Score: 0

Robust Variable Selection in High-dimensional Nonparametric Additive Model

Published: May 6, 2025 | arXiv ID: 2505.04009v1

By: Suneel Babu Chatla, Abhijit Mandal

Potential Business Impact:

Finds important patterns even with messy data.

Business Areas:

A/B Testing Data and Analytics

Additive models belong to the class of structured nonparametric regression models that do not suffer from the curse of dimensionality.

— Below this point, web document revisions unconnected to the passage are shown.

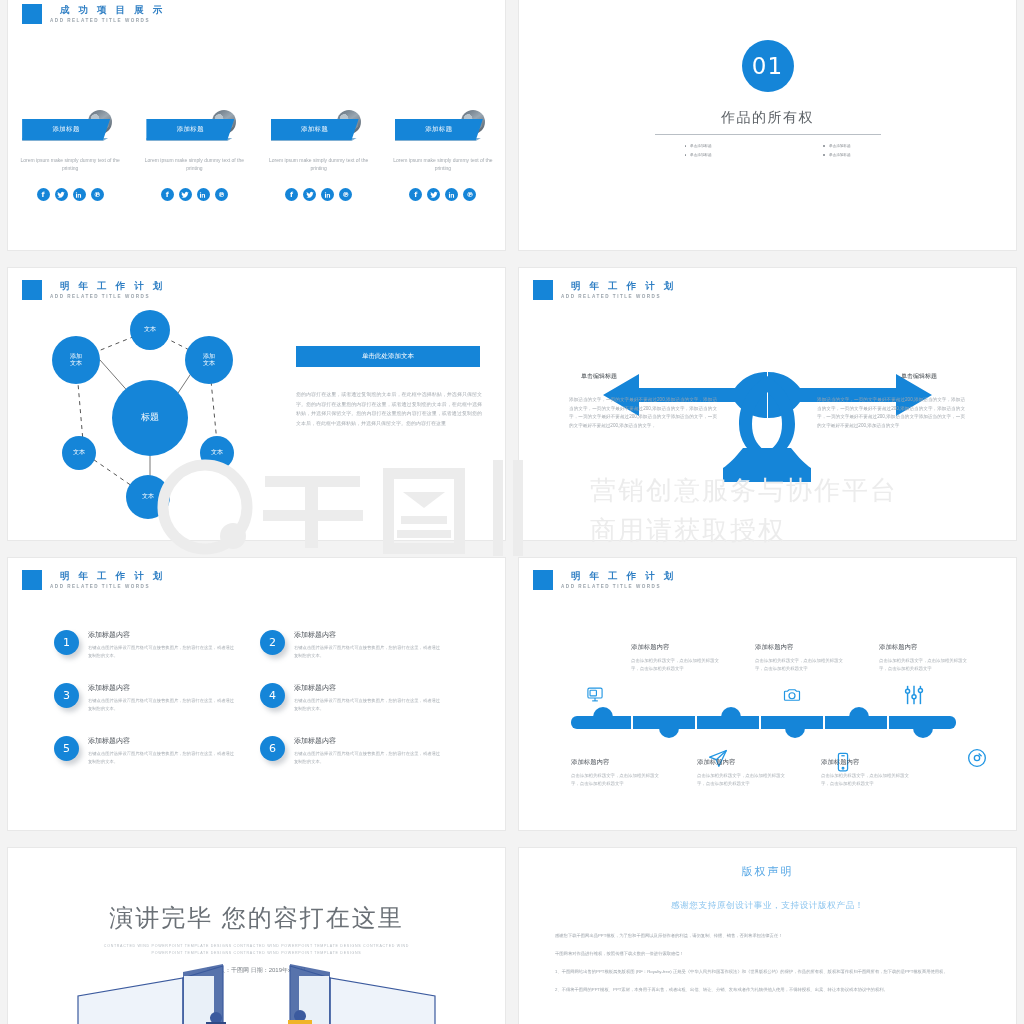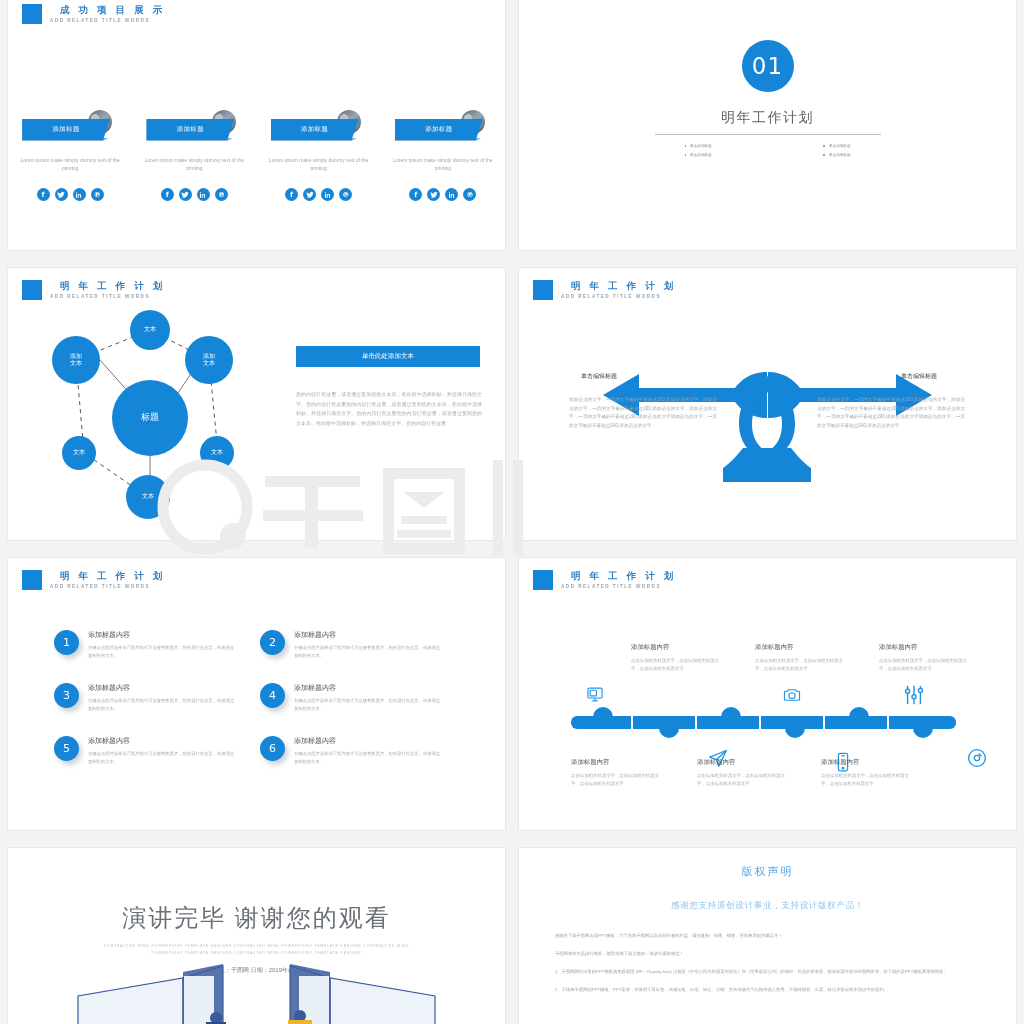--- a/index.html
+++ b/index.html
@@ -277,7 +277,7 @@
   <div class="slide s2">
     <div class="sec-wrap">
       <div class="sec-circle">01</div>
-      <div class="sec-title">明年工作计划</div>
+      <div class="sec-title">作品的所有权</div>
       <div class="sec-rule"></div>
       <div class="sec-bullets">
         <div class="bcol">

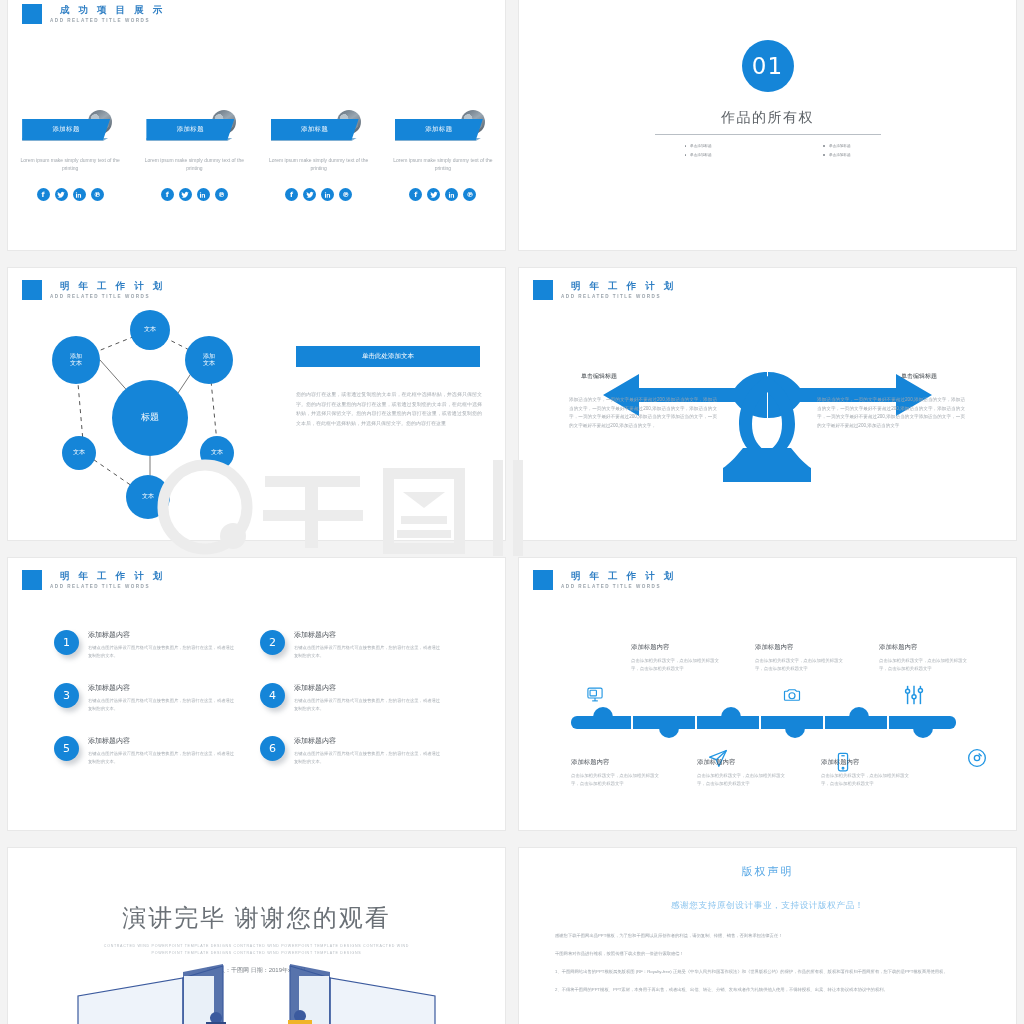--- a/index.html
+++ b/index.html
@@ -566,6 +566,10 @@
       <rect x="368" y="8" width="10" height="96"></rect>
     </g>
   </svg>
+  <div class="wm-txt">
+    <div>营销创意服务与协作平台</div>
+    <div>商用请获取授权</div>
+  </div>
 
 </div>
 

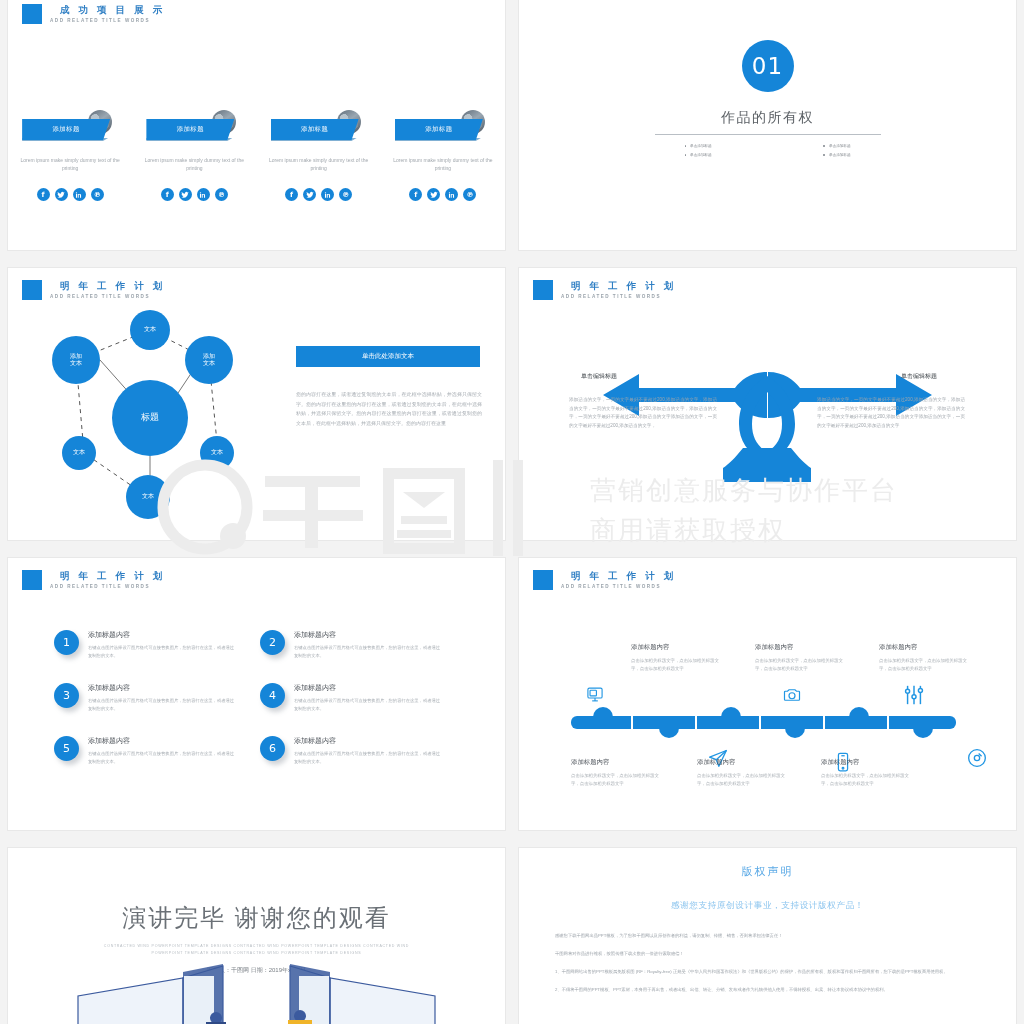--- a/index.html
+++ b/index.html
@@ -514,7 +514,7 @@
   </div>
 
   <div class="slide s7">
-    <div class="ty-main">演讲完毕  谢谢您的观看</div>
+    <div class="ty-main">演讲完毕  您的容打在这里</div>
     <div class="ty-en">CONTRACTED WIND POWERPOINT TEMPLATE DESIGNS CONTRACTED WIND POWERPOINT TEMPLATE DESIGNS CONTRACTED WIND POWERPOINT TEMPLATE DESIGNS CONTRACTED WIND POWERPOINT TEMPLATE DESIGNS</div>
     <div class="ty-meta">汇报人：千图网     日期：2019年x月x日</div>
     <svg class="doors" viewBox="0 0 497 72" preserveAspectRatio="none">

Finding the additive components that are nonzero when the true model is assumed to be sparse is an important problem, and it is well studied in the literature. The majority of the existing methods focused on using the $L_2$ loss function, which is sensitive to outliers in the data. We propose a new variable selection method for additive models that is robust to outliers in the data. The proposed method employs a nonconcave penalty for variable selection and considers the framework of B-splines and density power divergence loss function for estimation. The loss function produces an M-estimator that down weights the effect outliers. Our asymptotic results are derived under the sub-Weibull assumption, which allows the error distribution to have an exponentially heavy tail. Under regularity conditions, we show that the proposed method achieves the optimal convergence rate. In addition, our results include the convergence rates for sub-Gaussian and sub-Exponential distributions as special cases. We numerically validate our theoretical findings using simulations and real data analysis.